The Streaming PCA Problem and Oja’s Algorithm
The Streaming PCA Problem
There are many situations in which one would like to compute the dominant eigenspace of a positive semidefinite matrix \Sigma \in \mathbb{R}^{d \times d} — principal component analysis. I personally became interested in this topic because of its close relationship and importance to factor modelling in quantitative finance. I won’t dwell on the finance motivations for now (I hope to write more about this in the future), but will skip to the problem setup I have in mind.

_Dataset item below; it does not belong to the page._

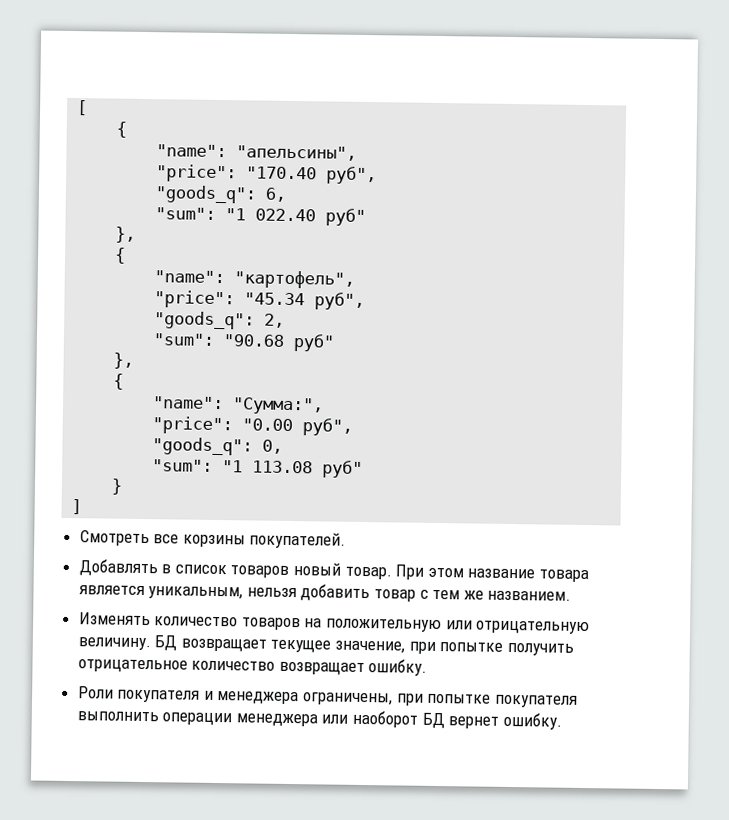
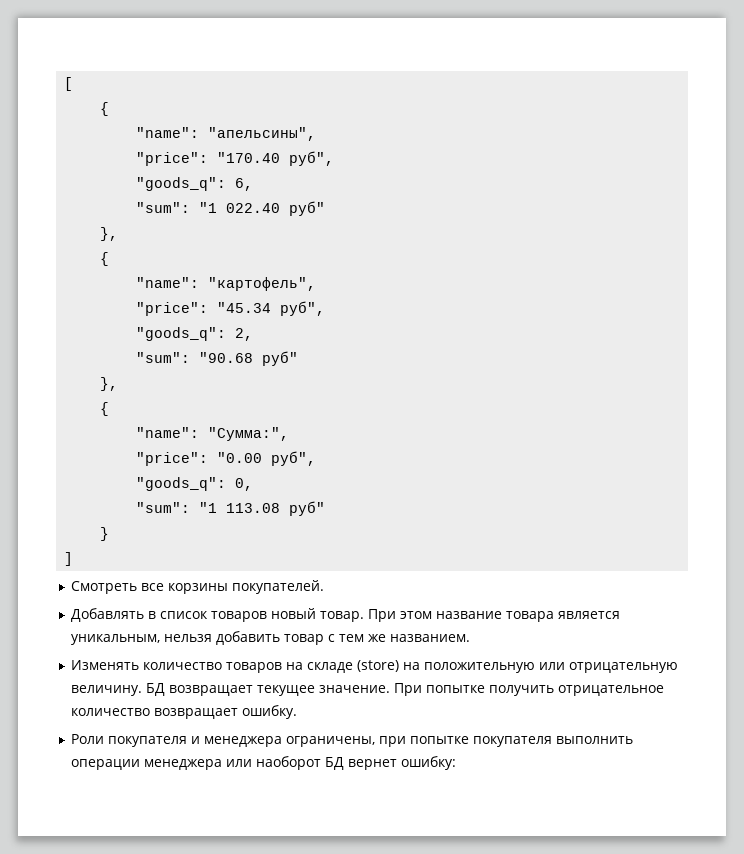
(323, 623) none -> [306,660,420,673] складе (store) на
[335,640,436,654] значение, при -> [318,683,422,696] значение. При
[502,712,562,730] ошибку. -> [400,756,456,770] ошибку:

In practical applications, one typically does not have access to the matrix \Sigma, but rather some samples X_i, i \in [n] for which \Sigma is the covariance (or more precisely second moment) matrix: \mathbf{E} X_i X_i^\top = \Sigma \qquad i \in [n]. To make things tractable, I will assume that the data is drawn iid. Let us further assume that we are only interested in the dominant eigenvector u_1 of \Sigma (the 1-PCA problem) associated to the leading eigenvalue \lambda_1 (a future post might touch on the k-PCA problem). For future reference, I will denote the eigenvalues of \Sigma by \lambda_{1:d} (in descending order) and the associated eigenvectors by u_{1:d}.
In principle, a solution to this problem is given by computing the SVD of \begin{bmatrix} X_1, X_2, \dots, X_n \end{bmatrix}. It is not particularly hard to prove that this approach is at least reasonably—and I must confess to not having worked out the details—statistically efficient using standard tools from high-dimensional probability and the Davis-Kahan Theorem.
However, the computational complexity of this approach scales unfavorably with d (something like O(nd^2)), and moreover, it requires us to keep the entire batch in memory. In this post, I’ll take a look at an alternative approach which promises the same statistical efficiency, has lower computational complexity (O(nd)) and moreover is streaming, i.e., only uses O(1) memory, which is of course highly desirable if we are working with large datasets. The algorithm I will review is attributed to Oja and Oja and Karhunen.
The optimization problem and the continuous flow
My starting point is standard, and begins with the observation that the principal component u_1 of \Sigma is characterized by the following optimization problem: u_1 \in \argmax_{w \in \mathbb{S}^{d-1}} \underbrace{\frac{1}{2}w^\top \Sigma w}_{\triangleq J(w)}. The optimization problem naturally lends itself be solved iteratively by a gradient algorithm such as gradient descent (ascent). At first glance, one might think that the highly non-convex sphere poses us some problems, but this turns out to not be the case. In fact another motivation I have for studying Oja’s algorithm is that it’s an example of the convergence of gradient descent on a non-convex problem.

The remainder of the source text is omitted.